## [WHAT YOU SHOULD DO]
Below are some records; output exactly the lines from the line with "[157,399,393,416] * Content-Type :: application/json" to the line with "(323, 367) // -> (800, 448) none", both ends kept, and nothing more.

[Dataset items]

########

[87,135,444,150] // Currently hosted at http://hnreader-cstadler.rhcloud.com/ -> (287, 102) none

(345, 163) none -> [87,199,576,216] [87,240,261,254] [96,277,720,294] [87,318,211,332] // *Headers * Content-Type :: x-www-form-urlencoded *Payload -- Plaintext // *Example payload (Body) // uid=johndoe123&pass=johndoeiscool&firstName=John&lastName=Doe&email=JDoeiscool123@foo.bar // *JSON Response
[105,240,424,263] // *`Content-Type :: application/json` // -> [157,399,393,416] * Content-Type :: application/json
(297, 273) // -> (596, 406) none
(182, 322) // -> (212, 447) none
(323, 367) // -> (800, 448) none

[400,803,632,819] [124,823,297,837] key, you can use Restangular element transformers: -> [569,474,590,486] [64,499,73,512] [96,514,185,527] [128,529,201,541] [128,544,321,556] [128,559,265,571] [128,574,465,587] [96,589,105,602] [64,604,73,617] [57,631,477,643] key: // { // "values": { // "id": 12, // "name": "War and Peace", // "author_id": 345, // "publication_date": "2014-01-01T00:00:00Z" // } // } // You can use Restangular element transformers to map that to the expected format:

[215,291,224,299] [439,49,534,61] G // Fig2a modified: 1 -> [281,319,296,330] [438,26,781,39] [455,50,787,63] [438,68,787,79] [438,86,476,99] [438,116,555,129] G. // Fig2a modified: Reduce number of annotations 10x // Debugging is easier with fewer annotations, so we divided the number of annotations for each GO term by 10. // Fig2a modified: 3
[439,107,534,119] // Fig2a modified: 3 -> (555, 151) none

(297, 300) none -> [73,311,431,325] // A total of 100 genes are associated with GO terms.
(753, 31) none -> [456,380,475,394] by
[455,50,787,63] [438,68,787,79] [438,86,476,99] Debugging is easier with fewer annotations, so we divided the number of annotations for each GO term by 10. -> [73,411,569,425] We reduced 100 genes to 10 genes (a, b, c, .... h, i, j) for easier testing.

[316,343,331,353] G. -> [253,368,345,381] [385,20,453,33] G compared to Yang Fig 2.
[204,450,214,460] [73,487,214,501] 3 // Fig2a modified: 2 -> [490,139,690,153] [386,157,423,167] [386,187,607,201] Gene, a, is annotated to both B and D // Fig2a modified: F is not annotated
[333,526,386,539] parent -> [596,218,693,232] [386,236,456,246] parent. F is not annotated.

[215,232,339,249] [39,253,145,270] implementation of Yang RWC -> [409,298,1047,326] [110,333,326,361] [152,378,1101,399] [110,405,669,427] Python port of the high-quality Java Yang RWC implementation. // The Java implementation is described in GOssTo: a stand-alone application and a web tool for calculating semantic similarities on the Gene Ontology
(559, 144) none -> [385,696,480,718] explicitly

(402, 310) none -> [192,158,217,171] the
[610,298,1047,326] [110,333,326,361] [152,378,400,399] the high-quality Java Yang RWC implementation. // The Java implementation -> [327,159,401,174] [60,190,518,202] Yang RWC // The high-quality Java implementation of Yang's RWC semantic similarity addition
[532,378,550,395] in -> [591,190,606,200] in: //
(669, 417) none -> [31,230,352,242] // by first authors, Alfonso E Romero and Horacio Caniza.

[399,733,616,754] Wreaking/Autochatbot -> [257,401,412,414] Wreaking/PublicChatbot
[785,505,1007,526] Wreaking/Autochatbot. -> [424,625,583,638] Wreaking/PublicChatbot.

########

## [ANSWER BOX]
[105,240,424,263] // *`Content-Type :: application/json` // -> [157,399,393,416] * Content-Type :: application/json
(297, 273) // -> (596, 406) none
(182, 322) // -> (212, 447) none
(323, 367) // -> (800, 448) none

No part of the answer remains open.